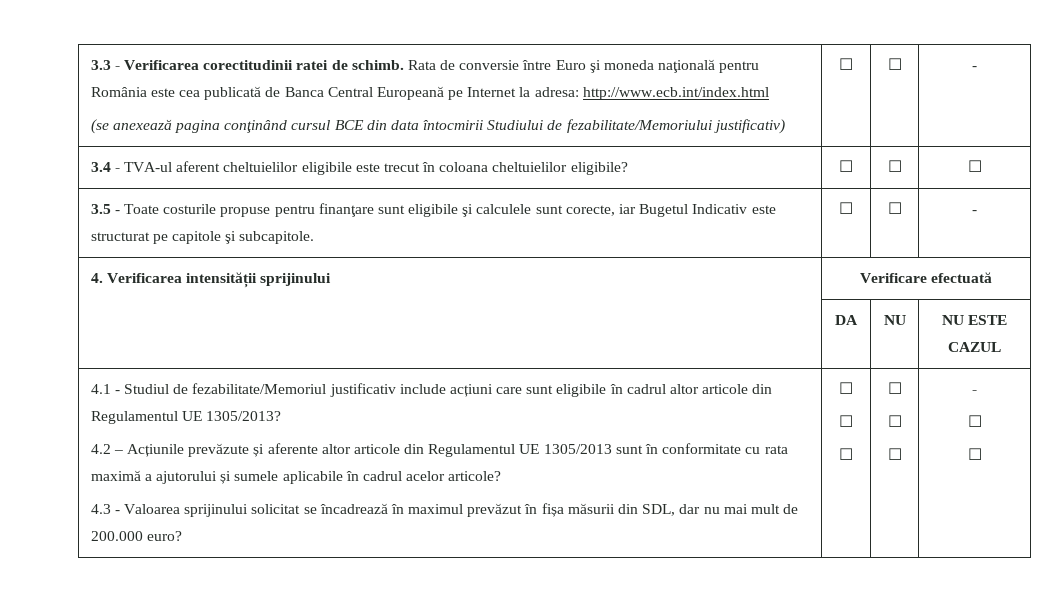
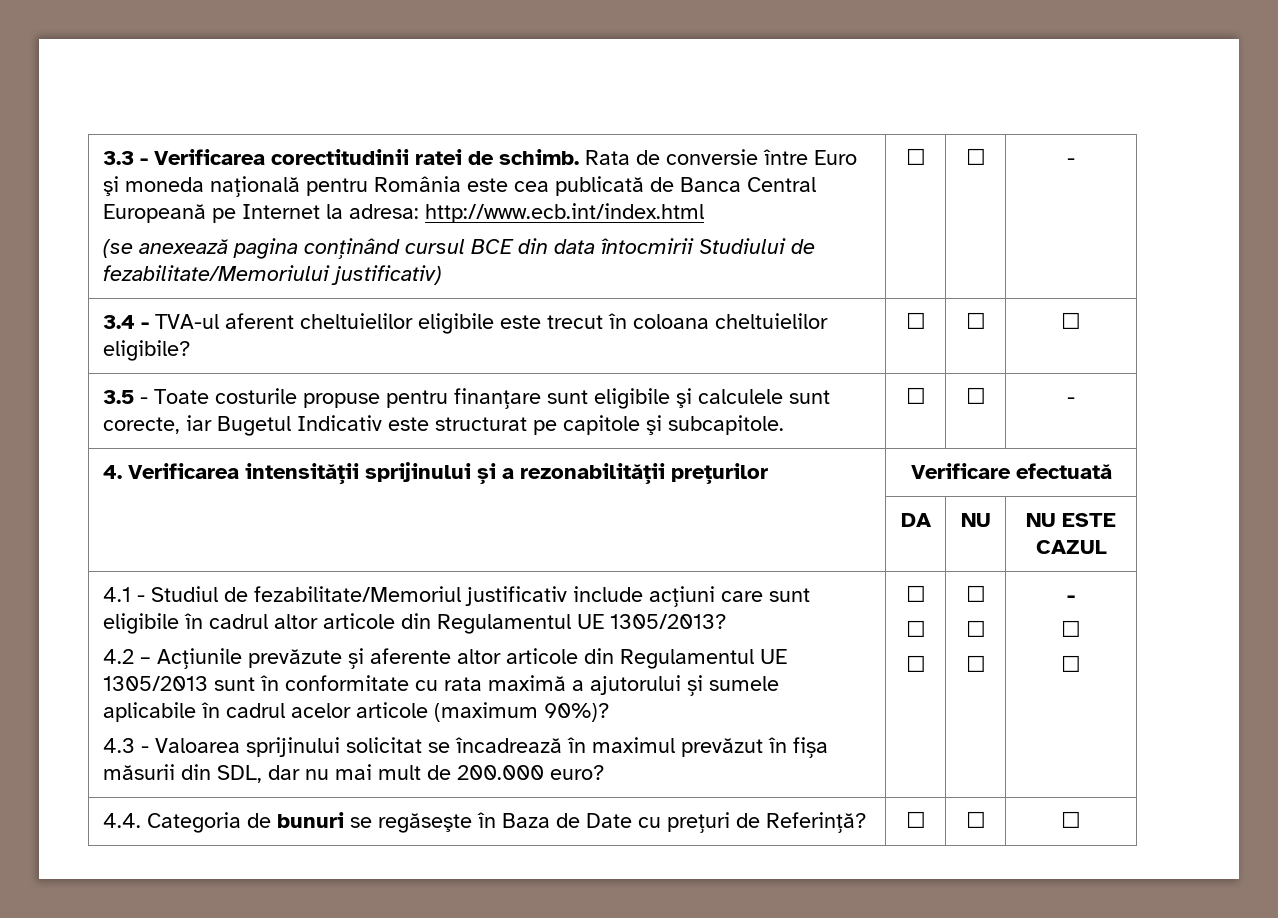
- 4. Verificarea intensității sprijinului | Verificare efectuată
+ 4. Verificarea intensității sprijinului și a rezonabilității prețurilor | Verificare efectuată
- 4.2 – Acțiunile prevăzute și aferente altor articole din Regulamentul UE 1305/2013 sunt în conformitate cu rata maximă a ajutorului și sumele aplicabile în cadrul acelor articole?
+ 4.2 – Acțiunile prevăzute și aferente altor articole din Regulamentul UE 1305/2013 sunt în conformitate cu rata maximă a ajutorului și sumele aplicabile în cadrul acelor articole (maximum 90%)?
+ 4.4. Categoria de bunuri se regăseşte în Baza de Date cu prețuri de Referință? | ☐ | ☐ | ☐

▶ **Exercise directions**
For every line above that holds the word "sprijinului", report the whole line.

▶ **Answer section**
- 4. Verificarea intensității sprijinului | Verificare efectuată
+ 4. Verificarea intensității sprijinului și a rezonabilității prețurilor | Verificare efectuată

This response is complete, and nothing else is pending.